TASK PROMPT —
Go through the records below and return each line that has "dashed" in it.

Records from a data source:
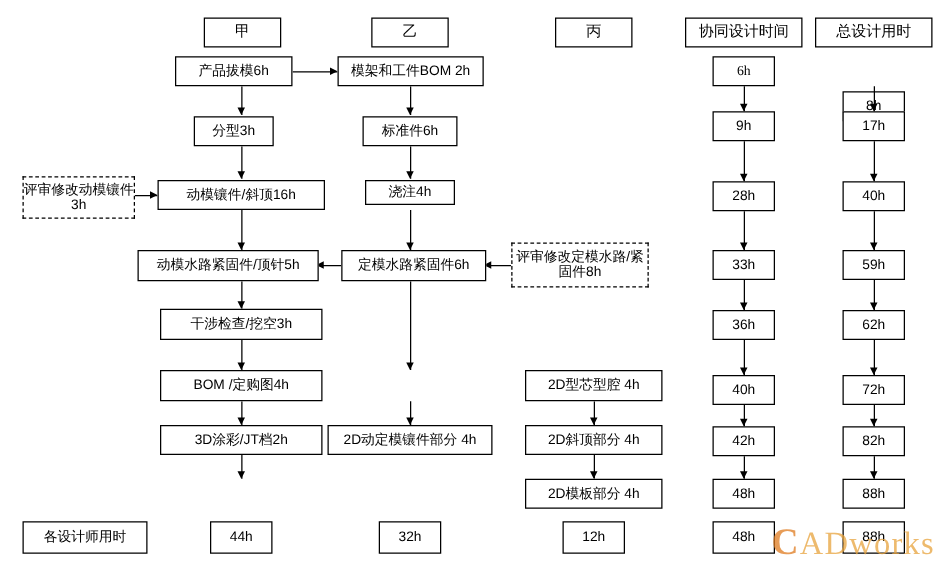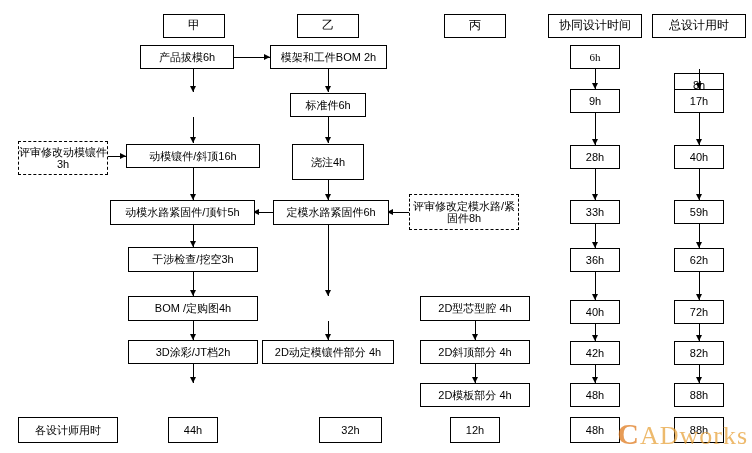--- a/index.html
+++ b/index.html
@@ -132,20 +132,23 @@
 
   <div class="line hline" style="left:108px;top:156px;width:18px;"></div>
   <div class="arrow-right" style="left:120px;top:152.5px;"></div>
 
   <div class="line hline" style="left:389px;top:212px;width:20px;"></div>
   <div class="arrow-left" style="left:387px;top:208.5px;"></div>
 
   <div class="box" style="left:140px;top:45px;width:94px;height:24px;">
     <span>产品拔模6h</span>
   </div>
+  <div class="box" style="left:155px;top:93px;width:64px;height:24px;">
+    <span>分型3h</span>
+  </div>
   <div class="box dashed tall" style="left:18px;top:141px;width:90px;height:34px;">
     <span>评审修改动模镶件3h</span>
   </div>
   <div class="box" style="left:126px;top:144px;width:134px;height:24px;">
     <span>动模镶件/斜顶16h</span>
   </div>
   <div class="box" style="left:110px;top:200px;width:145px;height:25px;">
     <span>动模水路紧固件/顶针5h</span>
   </div>
   <div class="box" style="left:128px;top:247px;width:130px;height:25px;">
@@ -157,21 +160,21 @@
   <div class="box" style="left:128px;top:340px;width:130px;height:24px;">
     <span>3D涂彩/JT档2h</span>
   </div>
 
   <div class="box" style="left:270px;top:45px;width:117px;height:24px;">
     <span>模架和工件BOM 2h</span>
   </div>
   <div class="box" style="left:290px;top:93px;width:76px;height:24px;">
     <span>标准件6h</span>
   </div>
-  <div class="box" style="left:292px;top:144px;width:72px;height:36px;">
+  <div class="box" style="left:292px;top:144px;width:72px;height:20px;">
     <span>浇注4h</span>
   </div>
   <div class="box" style="left:273px;top:200px;width:116px;height:25px;">
     <span>定模水路紧固件6h</span>
   </div>
   <div class="box dashed tall" style="left:409px;top:194px;width:110px;height:36px;">
     <span>评审修改定模水路/紧固件8h</span>
   </div>
   <div class="box" style="left:262px;top:340px;width:132px;height:24px;">
     <span>2D动定模镶件部分 4h</span>
@@ -266,21 +269,21 @@
   <div class="arrow-down" style="left:695.5px;top:335px;"></div>
   <div class="line vline" style="left:699px;top:365px;height:18px;"></div>
   <div class="arrow-down" style="left:695.5px;top:377px;"></div>
 
   <div class="box" style="left:18px;top:417px;width:100px;height:26px;">
     <span>各设计师用时</span>
   </div>
   <div class="box" style="left:168px;top:417px;width:50px;height:26px;">
     <span>44h</span>
   </div>
-  <div class="box" style="left:303px;top:417px;width:63px;height:26px;margin-left:16px;">
+  <div class="box" style="left:303px;top:417px;width:50px;height:26px;">
     <span>32h</span>
   </div>
   <div class="box" style="left:450px;top:417px;width:50px;height:26px;">
     <span>12h</span>
   </div>
   <div class="box" style="left:570px;top:417px;width:50px;height:26px;">
     <span>48h</span>
   </div>
   <div class="box" style="left:674px;top:417px;width:50px;height:26px;">
     <span>88h</span>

PROBLEM SOLUTION —
   <div class="box dashed tall" style="left:18px;top:141px;width:90px;height:34px;">
   <div class="box dashed tall" style="left:409px;top:194px;width:110px;height:36px;">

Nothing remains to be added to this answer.